Boo Chegg... You only did part A on my first submission. How about B and C below?

After Modigliani and Miller's (MM) original no-tax theory, they went on to develop another theory that included corporate taxes. Miller then developed a theory that included corporate and personal taxes.

A)

Complete the following sentence based on your understanding of the MM Model with corporate Taxes:

MM's Model that included corporate taxes concluded that ______ debt is the best way to capitalize a firm.

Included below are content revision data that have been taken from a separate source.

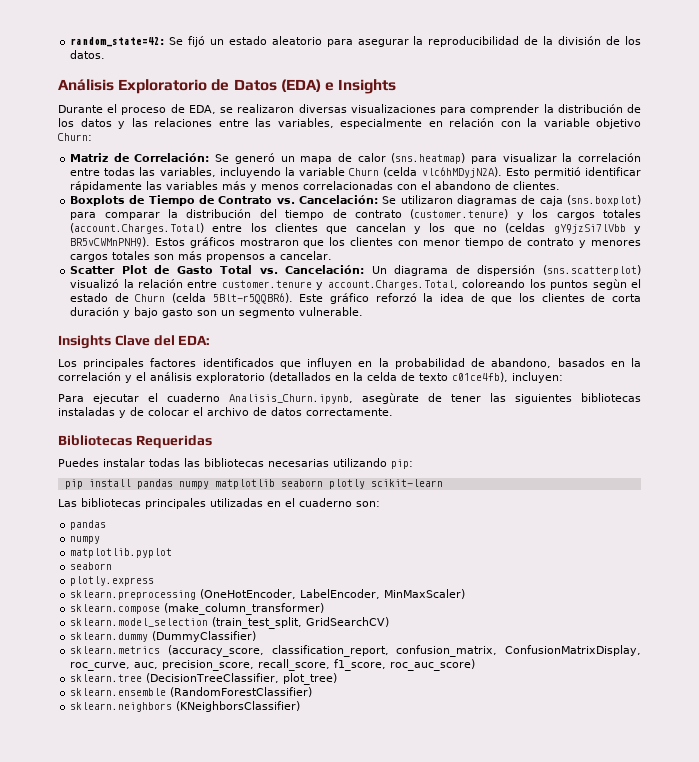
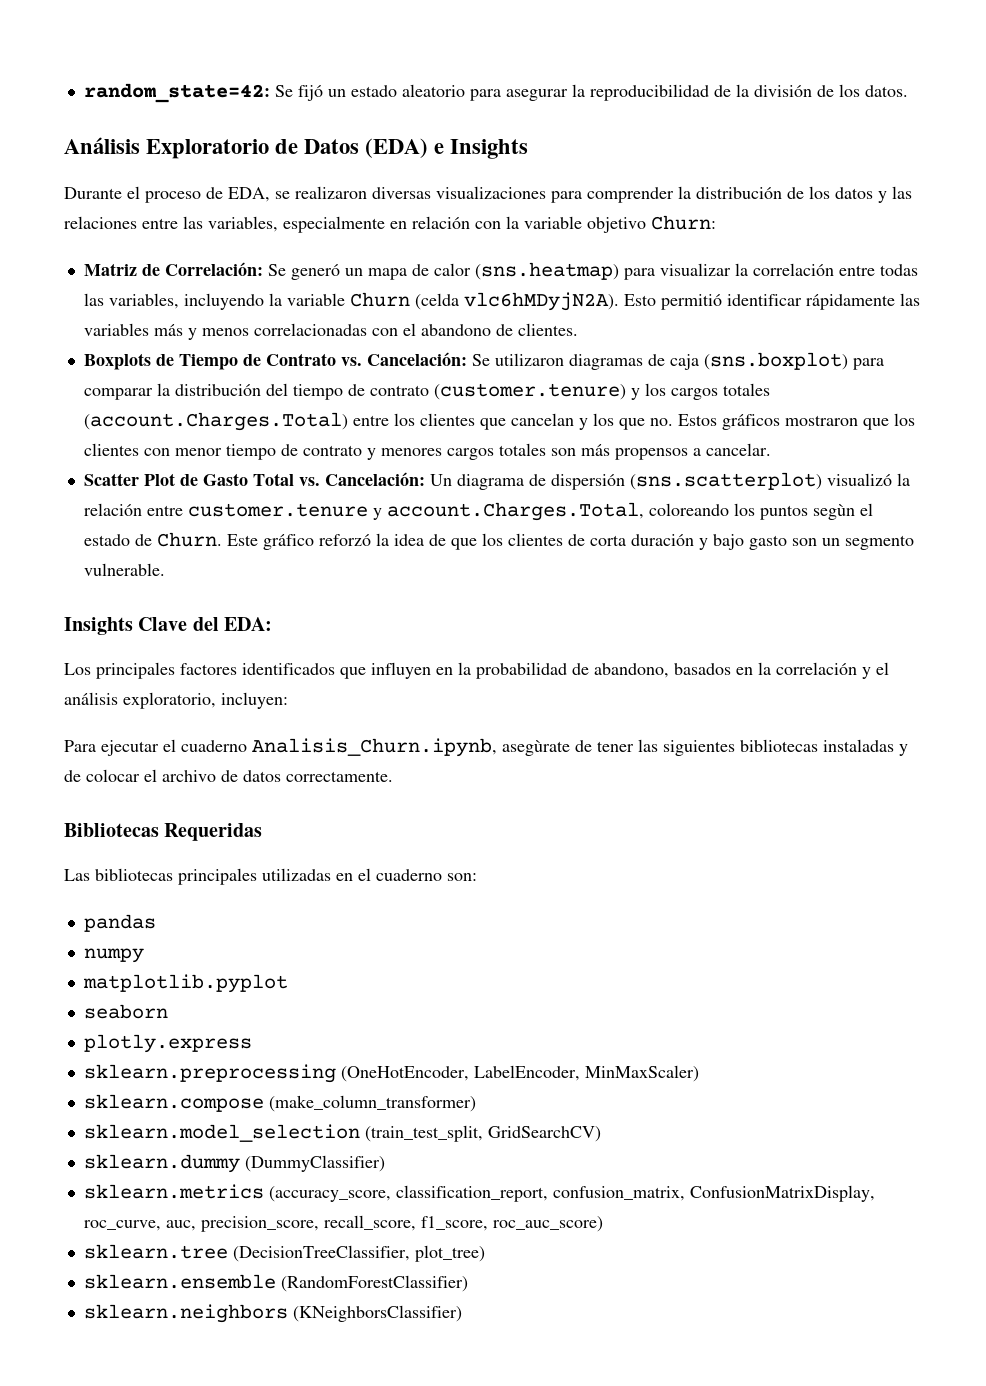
- Boxplots de Tiempo de Contrato vs. Cancelación: Se utilizaron diagramas de caja (sns.boxplot) para comparar la distribución del tiempo de contrato (customer.tenure) y los cargos totales (account.Charges.Total) entre los clientes que cancelan y los que no (celdas gY9jzSi7lVbb y BR5vCWMnPNH9). Estos gráficos mostraron que los clientes con menor tiempo de contrato y menores cargos totales son más propensos a cancelar.
+ Boxplots de Tiempo de Contrato vs. Cancelación: Se utilizaron diagramas de caja (sns.boxplot) para comparar la distribución del tiempo de contrato (customer.tenure) y los cargos totales (account.Charges.Total) entre los clientes que cancelan y los que no. Estos gráficos mostraron que los clientes con menor tiempo de contrato y menores cargos totales son más propensos a cancelar.
- Scatter Plot de Gasto Total vs. Cancelación: Un diagrama de dispersión (sns.scatterplot) visualizó la relación entre customer.tenure y account.Charges.Total, coloreando los puntos segùn el estado de Churn (celda 5Blt-r5QQBR6).
+ Scatter Plot de Gasto Total vs. Cancelación: Un diagrama de dispersión (sns.scatterplot) visualizó la relación entre customer.tenure y account.Charges.Total, coloreando los puntos segùn el estado de Churn.
- Los principales factores identificados que influyen en la probabilidad de abandono, basados en la correlación y el análisis exploratorio (detallados en la celda de texto c01ce4fb), incluyen:
+ Los principales factores identificados que influyen en la probabilidad de abandono, basados en la correlación y el análisis exploratorio, incluyen:
- Puedes instalar todas las bibliotecas necesarias utilizando pip:
- pip install pandas numpy matplotlib seaborn plotly scikit-learn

Choices for above fill-in-the-blank are: 100% or 0%

B)

Markum Co. has no debt, and its value is $600.0 million. Carter Co. is otherwise identical but levered with $240.0 million in debt. Under the different models, what is the value of Carter Co. if its corporate tax rate is 27%, the personal tax rate on equity is 12%, and the personal tax rate on debt is 29%?

MM w/o taxes 600.00, or 762.0, or 563.8 or 664.8
MM w/ corporate taxes 536.0 or 664.8, or 622.8, or 762.0
Miller with corporate and personal taxes 622.8 or, 817.2, or 664.8, or 762.0?

Consider the following info:

Adding personal taxes to the model lowers, but does not eliminate, the benefit from corporate debt. In the US, taxes on capital gains are lower than on ordinary income and can be deferred. The effective rate on stock income is normally less than that on bond income, and although the personal tax on debt will lower the gain from corporate debt, it is not usually enough to eliminate it. Therefore, there is still a gain from leverage using Miller's model, as well as the MM model of corporate tax.